07 February 2010
Rode about 12 miles today: to Bicycle Habitat and back. Hal was doing a bit of work on my three-speed for which I don't have the tools . The trip there was also a good excuse to ride into SoHo. I still like the energy and some of the architecture, even if Broadway was long ago turned into a mall and there don't seem to be natives of the neighborhood anymore. There don't seem to be artists, either: Their time in SoHo passed about twenty years ago.
I once worked around the corner from Habitat, which is how I found about the shop. Hal was working there then; later, he would leave for a few years. Charlie, the owner, wasn't there today, but he always seems to be there. I guess that's normal when someone owns a store for more than 30 years.
Sheldon was also there. He was an old riding buddy, along with "Crazy Ray" and a couple of other co-conspirators. Back in the spring, I encountered him at the shop. He had just started working there; it was the first time I saw him in a decade or so. The interesting thing is that I find myself talking with him in ways I didn't back then. As you can imagine, he's learning things about me that he couldn't have suspected, much less known, back in the day. And I'm learning that there's more to him than I thought there was. There would have to be in order for him to remain married to Danielle!
Anyway, somehow we got to talking about travel and, specifically, France. He knew that I'd taken trips to France, but didn't know that I'd taken as many as I have, or lived there. And I didn't know that he spent time there when he was a young vagabond musician. He was playing the music of his native Trinidad, which made him and his band something of an attraction over there. He spoke fondly of his time there: He had, as I had, happy experiences with the country and the French people. And he has never spoken any French: He said he simply "met people." And I'm sure they were taken with his smile, which is friendly with a charming little touch of mischievousness.

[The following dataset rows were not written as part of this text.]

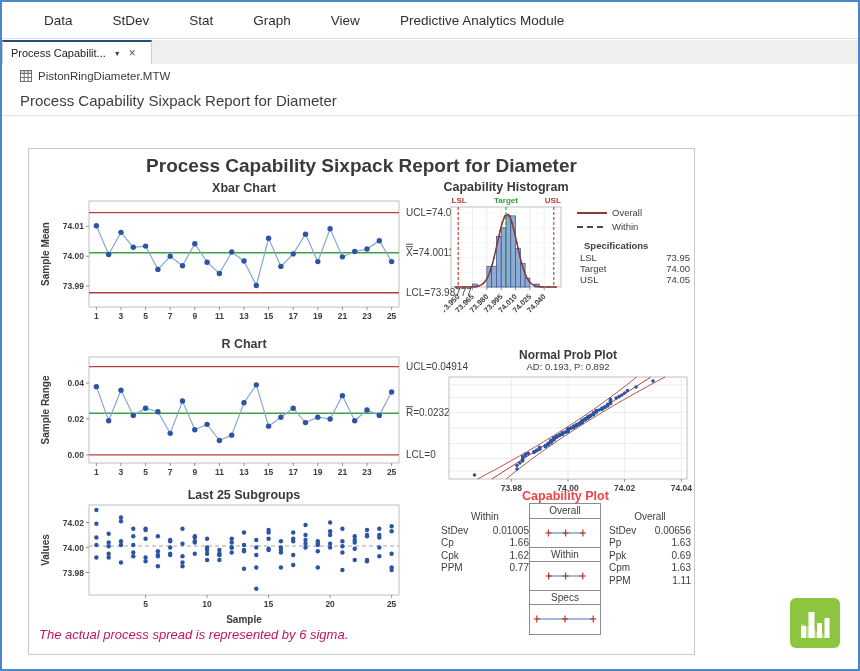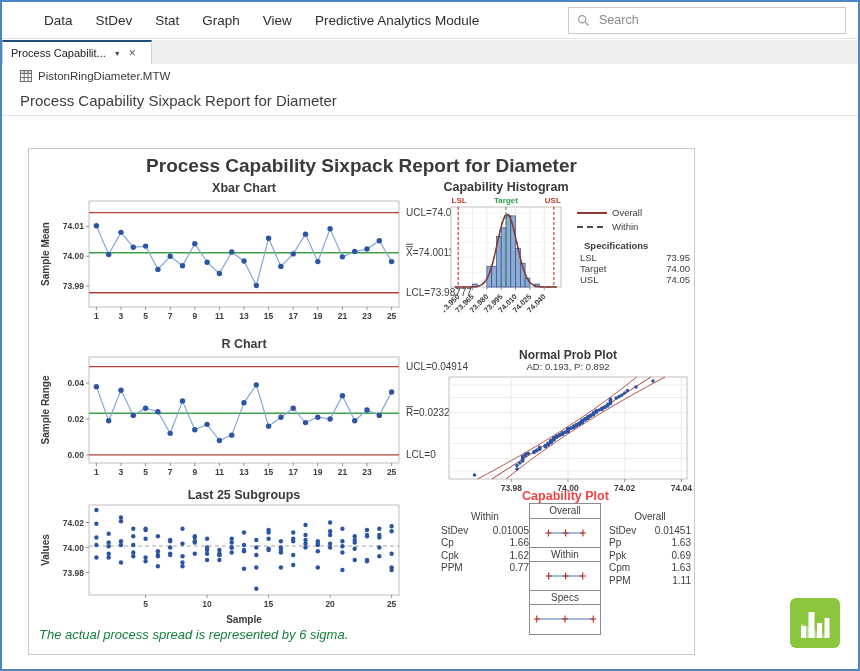"Data" div { column-gap: 23px -> 40px }
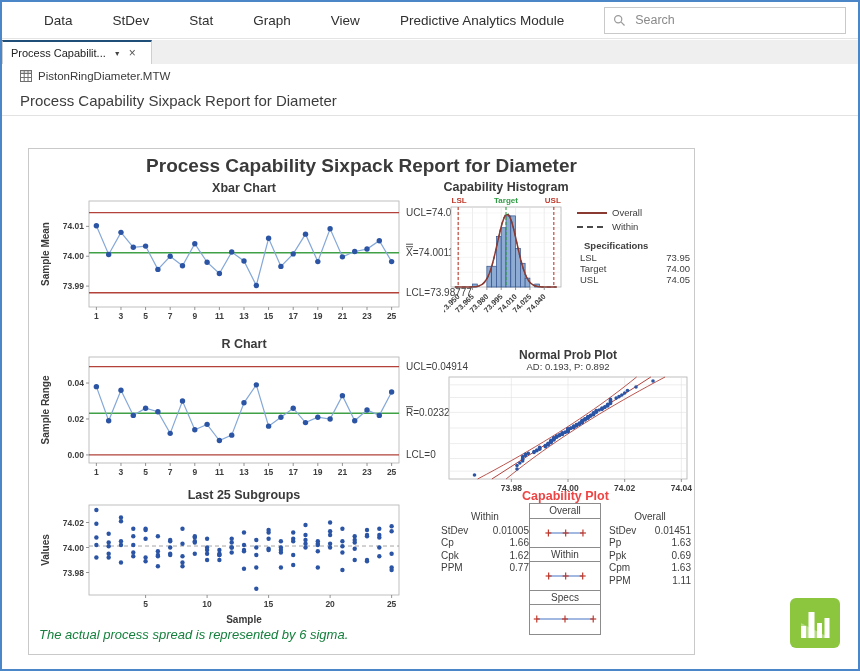"Search" div.searchbox { html: <div> <svg> <circle></circle> <line></line> </svg> <input> </div> -> none }
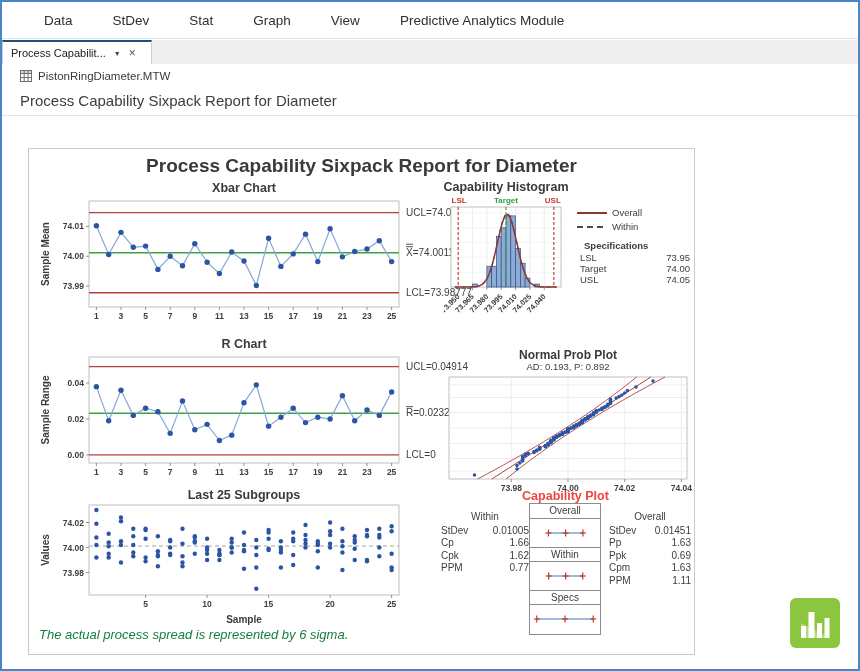"0.01451" span { text: 0.01451 -> 0.00656 }
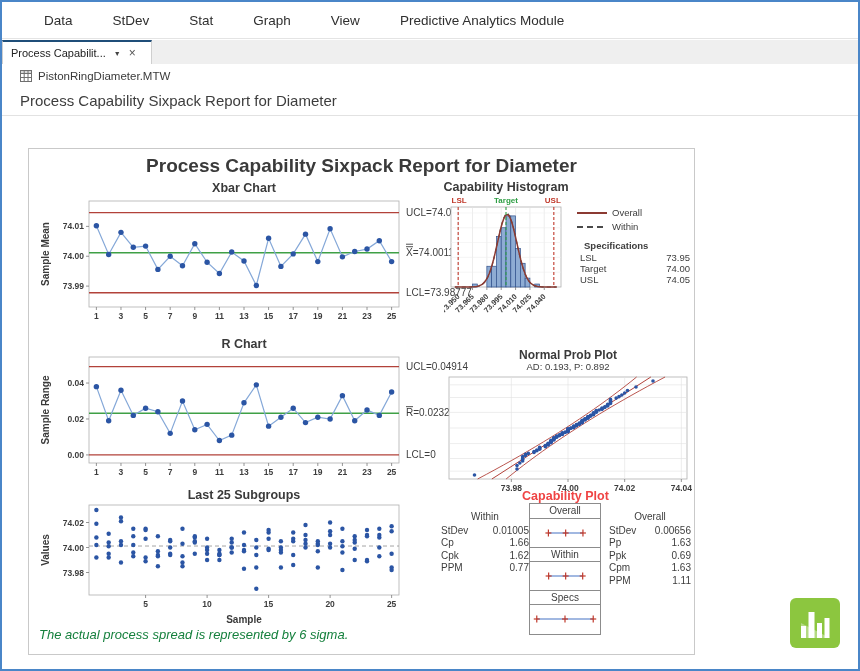"The actual process spread is" .footnote { color: #15803d -> #be185d }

And I talked about my bike trips. I took two of them, if I recall correctly, during the time we were riding and hanging out together. I don't know how much he knew about the last one: It was around the time we lost touch, I think.
That was the trip on which I was pedaling up the same Alpine climbs that the Tour de France cyclists, led by Lance, scaled. I prided myself on my climbing back then, and I was happy to see three stages of the Tour. However, I felt that I was spinning my wheels--OK, it sounds like a terrible pun, but it fits--during that trip.
The last major climb I made--on a bike laden with full panniers and handlebar bag--took me up le Col du Galibier. It is one of the most renowned climbs. Unlike l'Alpe d'Huez, one of the first climbs I made, the road didn't reach the top via a series of virages. Instead, the climb was almost straight--and steep. Plus, depending on where you're coming from, you have to climb either le Col du Lauteret or le Col du Telegraphe to get there. Neither one is terribly difficult--or, at least they weren't given my conditioning at the time and in comparison to other climbs I'd done. But either is enough to take something out of you before you start on the road up Galibier.
I told Sheldon a story I've related elsewhere (When you open the link, scroll ten paragraphs down.) about my ascent and descent of Galibier, and how it started me on my present journey. I mentioned the message I received and how it foreshadowed what I would experience at the end of that day, when I saw the woman who made me realize I simply had to begin my gender transition.
What Sheldon may realize is that I may have learned as much about him--and myself--in telling him the story as he learned about me. Not to aggrandize myself, but I feel that, these days, when I tell such stories about myself, I can gauge not only what a person is actually thinking (which may or not be what he or she is saying) but also something about how that person relates to his or her own experience. In Sheldon's case, I realized that he has had to be willing to learn things about himself that he could not have imagined--and learn them at a much earlier age than I did. Maybe moving to another country when you're twelve years old will do that to you. And I thought that moving to another state at age thirteen was an education--and letdown!
Anyway, it wasn't just happy or satisfying, it was invigorating, to have that conversation with Sheldon. But it was strange to talk about something that was happening at a time when we saw each other nearly every day and he didn't know about. Some language must have a word for such an experience.